E o brilho parecia ainda mais forte com aquela íris com complexo de pupila.

Essa linda mulher morava num trem. Tinha lá sua cama. Sua rotina.

Tinha suas estações, seus embarques, seus desembarques.

Adorava morar nesse trem, sentia-se feliz lá. Conhecia cada vagão. Cada caminho que ele fazia. Conhecia até o barulho das rodas nos trilhos. A hora da chegada e a hora da partida, mas sempre se perguntava: até onde ele poderia levá-la?

Essa era a sua vida. Passar por inúmeros lugares sem sair do seu abrigo.

Numa comum manhã abriram uma nova linha naquela estação.

A linda dama correu até a janela. Viu o novo trem. Não soube muito bem o porquê, mas quis embarcar nele.

Então, toda manhã ao acordar olhava pela janela do seu vagão só para verificar se o outro trem estava parado por ali. Segurou a vontade de visitá-lo. Uma, duas, três, vinte vezes.

Ficava na janela imaginando para onde ele ia. Imaginava o itinerário dele. Os horizontes, as paisagens, as pontes, seus caminhos.

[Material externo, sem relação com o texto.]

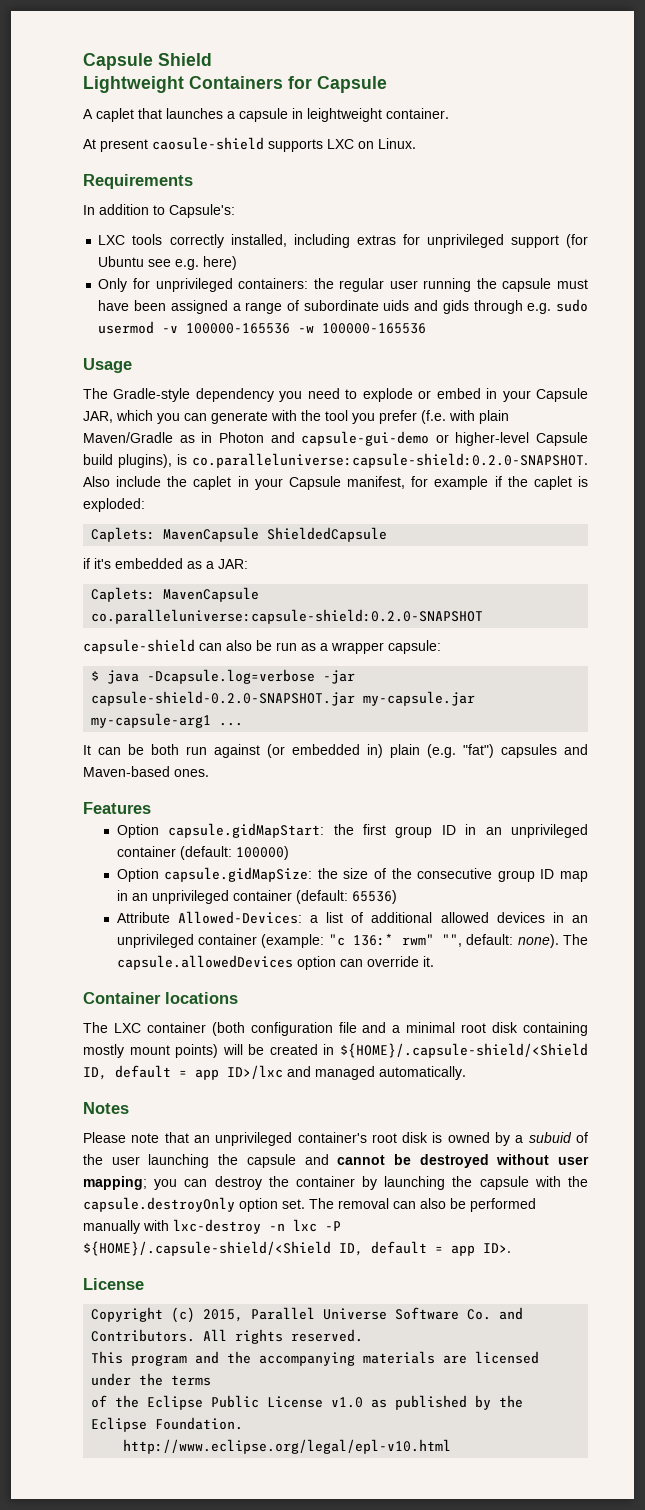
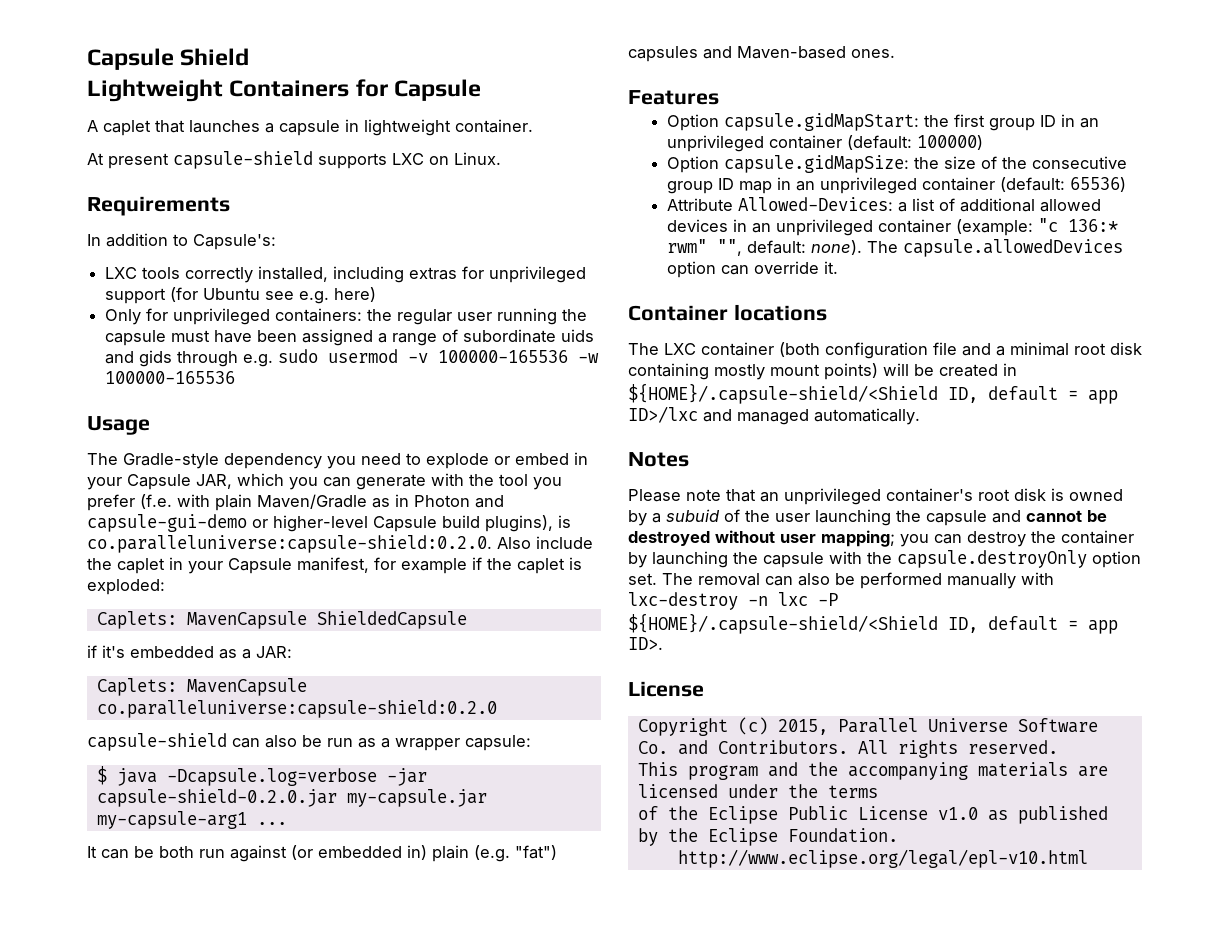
- A caplet that launches a capsule in leightweight container.
+ A caplet that launches a capsule in lightweight container.
- At present caosule-shield supports LXC on Linux.
+ At present capsule-shield supports LXC on Linux.
- The Gradle-style dependency you need to explode or embed in your Capsule JAR, which you can generate with the tool you prefer (f.e. with plain Maven/Gradle as in Photon and capsule-gui-demo or higher-level Capsule build plugins), is co.paralleluniverse:capsule-shield:0.2.0-SNAPSHOT. Also include the caplet in your Capsule manifest, for example if the caplet is exploded:
+ The Gradle-style dependency you need to explode or embed in your Capsule JAR, which you can generate with the tool you prefer (f.e. with plain Maven/Gradle as in Photon and capsule-gui-demo or higher-level Capsule build plugins), is co.paralleluniverse:capsule-shield:0.2.0. Also include the caplet in your Capsule manifest, for example if the caplet is exploded:
- Caplets: MavenCapsule co.paralleluniverse:capsule-shield:0.2.0-SNAPSHOT
+ Caplets: MavenCapsule co.paralleluniverse:capsule-shield:0.2.0
- $ java -Dcapsule.log=verbose -jar capsule-shield-0.2.0-SNAPSHOT.jar my-capsule.jar my-capsule-arg1 ...
+ $ java -Dcapsule.log=verbose -jar capsule-shield-0.2.0.jar my-capsule.jar my-capsule-arg1 ...

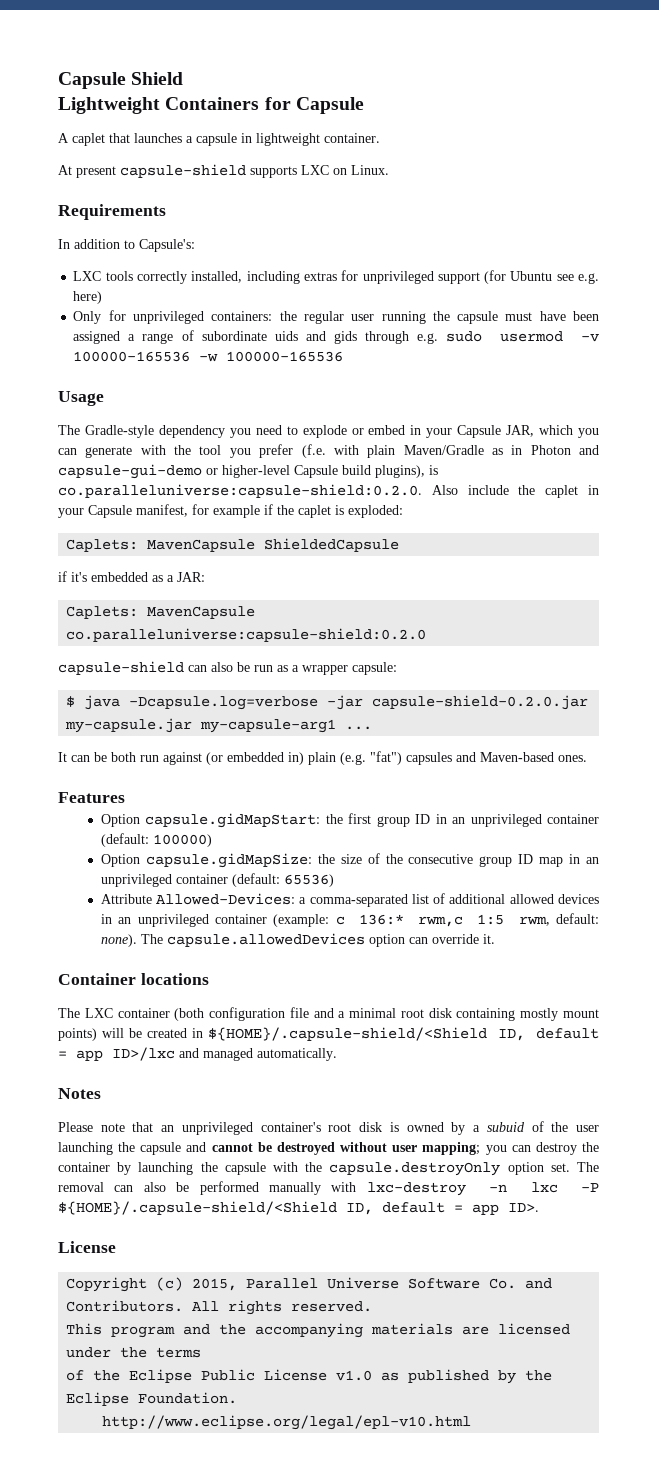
- Attribute Allowed-Devices: a list of additional allowed devices in an unprivileged container (example: "c 136:* rwm" "", default: none).
+ Attribute Allowed-Devices: a comma-separated list of additional allowed devices in an unprivileged container (example: c 136:* rwm,c 1:5 rwm, default: none).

Era madrugada quando ela vestiu seu capuz. Pôs a cabeça camuflada pela porta e verificou se tinha alguma alma viva por lá. Sentiu a brisa gelada, ouviu os gafanhotos, e o estalar dos fios que conduziam corrente elétrica.

Do outro lado da estação aquele trem. Sim, o trem que a fazia sonhar.

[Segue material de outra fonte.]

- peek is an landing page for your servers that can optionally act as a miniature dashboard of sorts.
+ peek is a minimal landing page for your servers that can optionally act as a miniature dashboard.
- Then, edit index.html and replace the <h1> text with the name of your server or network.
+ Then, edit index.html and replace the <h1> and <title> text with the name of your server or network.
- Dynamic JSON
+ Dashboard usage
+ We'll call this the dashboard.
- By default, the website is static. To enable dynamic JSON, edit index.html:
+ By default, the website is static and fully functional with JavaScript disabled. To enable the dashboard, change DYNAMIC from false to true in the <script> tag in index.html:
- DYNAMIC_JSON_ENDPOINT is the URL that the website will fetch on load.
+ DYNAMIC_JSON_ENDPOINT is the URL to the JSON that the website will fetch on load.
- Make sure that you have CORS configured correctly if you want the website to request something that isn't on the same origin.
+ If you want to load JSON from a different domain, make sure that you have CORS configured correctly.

Respirou fundo. Tomou coragem. Abaixou o gorro e correu. Atravessou voando a linha férrea. Num salto pulou para o outro trem.

Seus olhos negros iluminaram as paredes. Era tudo novo. Era tudo encantador. Era tudo conhecido.

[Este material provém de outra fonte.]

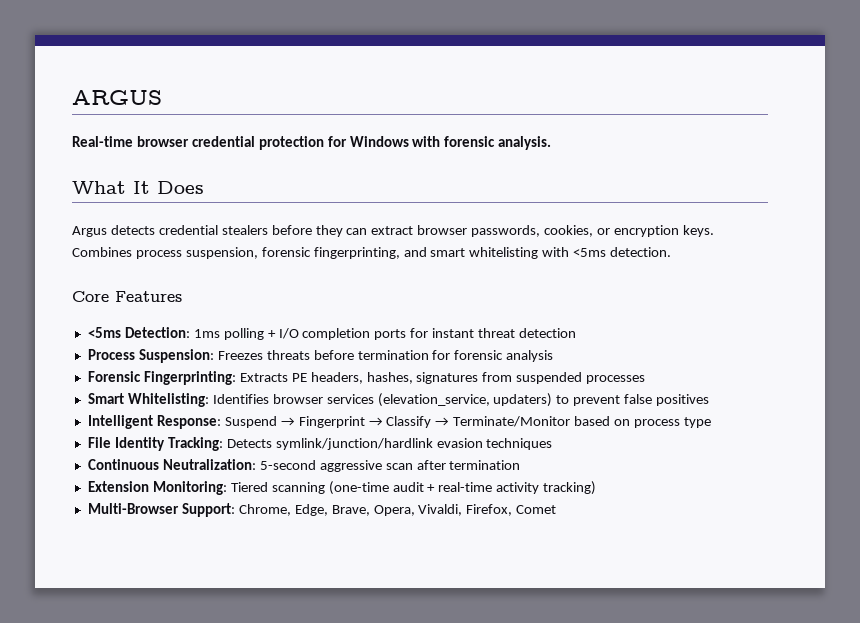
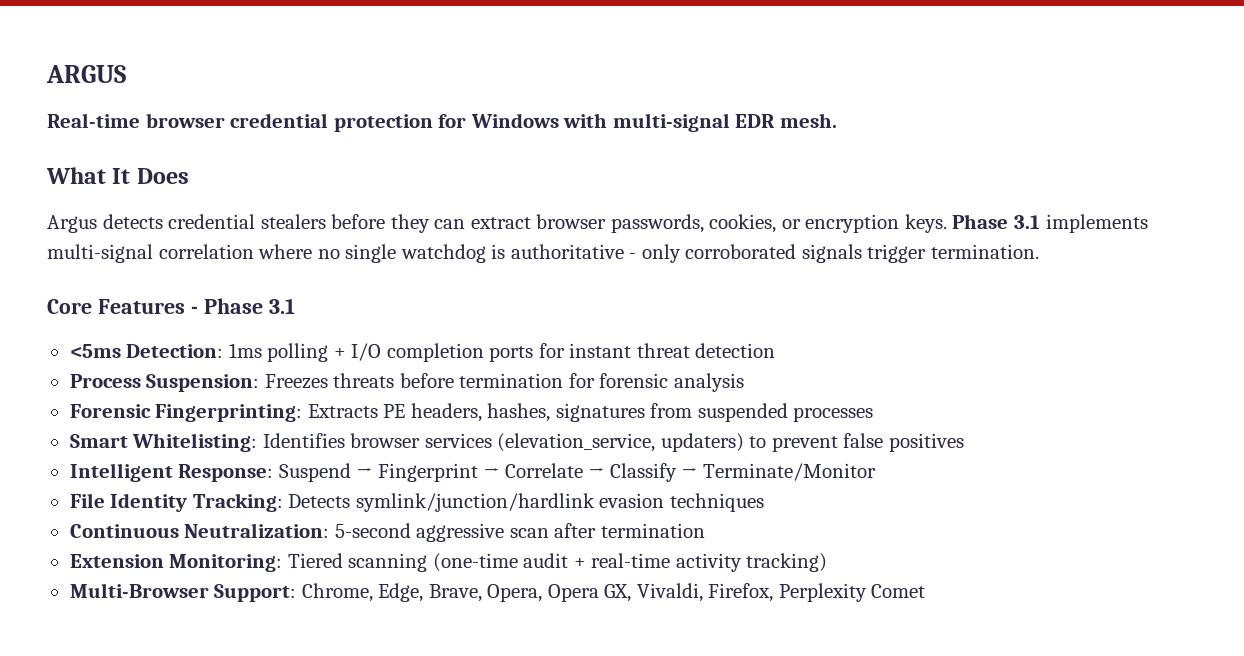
- Real-time browser credential protection for Windows with forensic analysis.
+ Real-time browser credential protection for Windows with multi-signal EDR mesh.
- Combines process suspension, forensic fingerprinting, and smart whitelisting with <5ms detection.
+ Phase 3.1 implements multi-signal correlation where no single watchdog is authoritative - only corroborated signals trigger termination.
- Core Features
+ Core Features - Phase 3.1
- Intelligent Response: Suspend → Fingerprint → Classify → Terminate/Monitor based on process type
+ Intelligent Response: Suspend → Fingerprint → Correlate → Classify → Terminate/Monitor
- Multi-Browser Support: Chrome, Edge, Brave, Opera, Vivaldi, Firefox, Comet
+ Multi-Browser Support: Chrome, Edge, Brave, Opera, Opera GX, Vivaldi, Firefox, Perplexity Comet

Intrigada bisbilhotou cada cantinho. Cada vagão. Encantou-se.

Quis morar ali para sempre.

De repente o trem ligou seus motores. E naquele momento teve a oportunidade de sair do trem, ou permanecer nele para ver até onde ele poderia levá-la.

O pânico se instalou na menina. Pensava: Deus, onde eu me meti!

Se eu ficar aqui, posso conhecer e viver tudo que sonhei na vida. Se eu voltar para meu vagão, vou viver no conforto que já conheço para o resto da vida.

Foram os cinco segundos mais importantes, decisivos. Mais apreensivos e mais eufóricos.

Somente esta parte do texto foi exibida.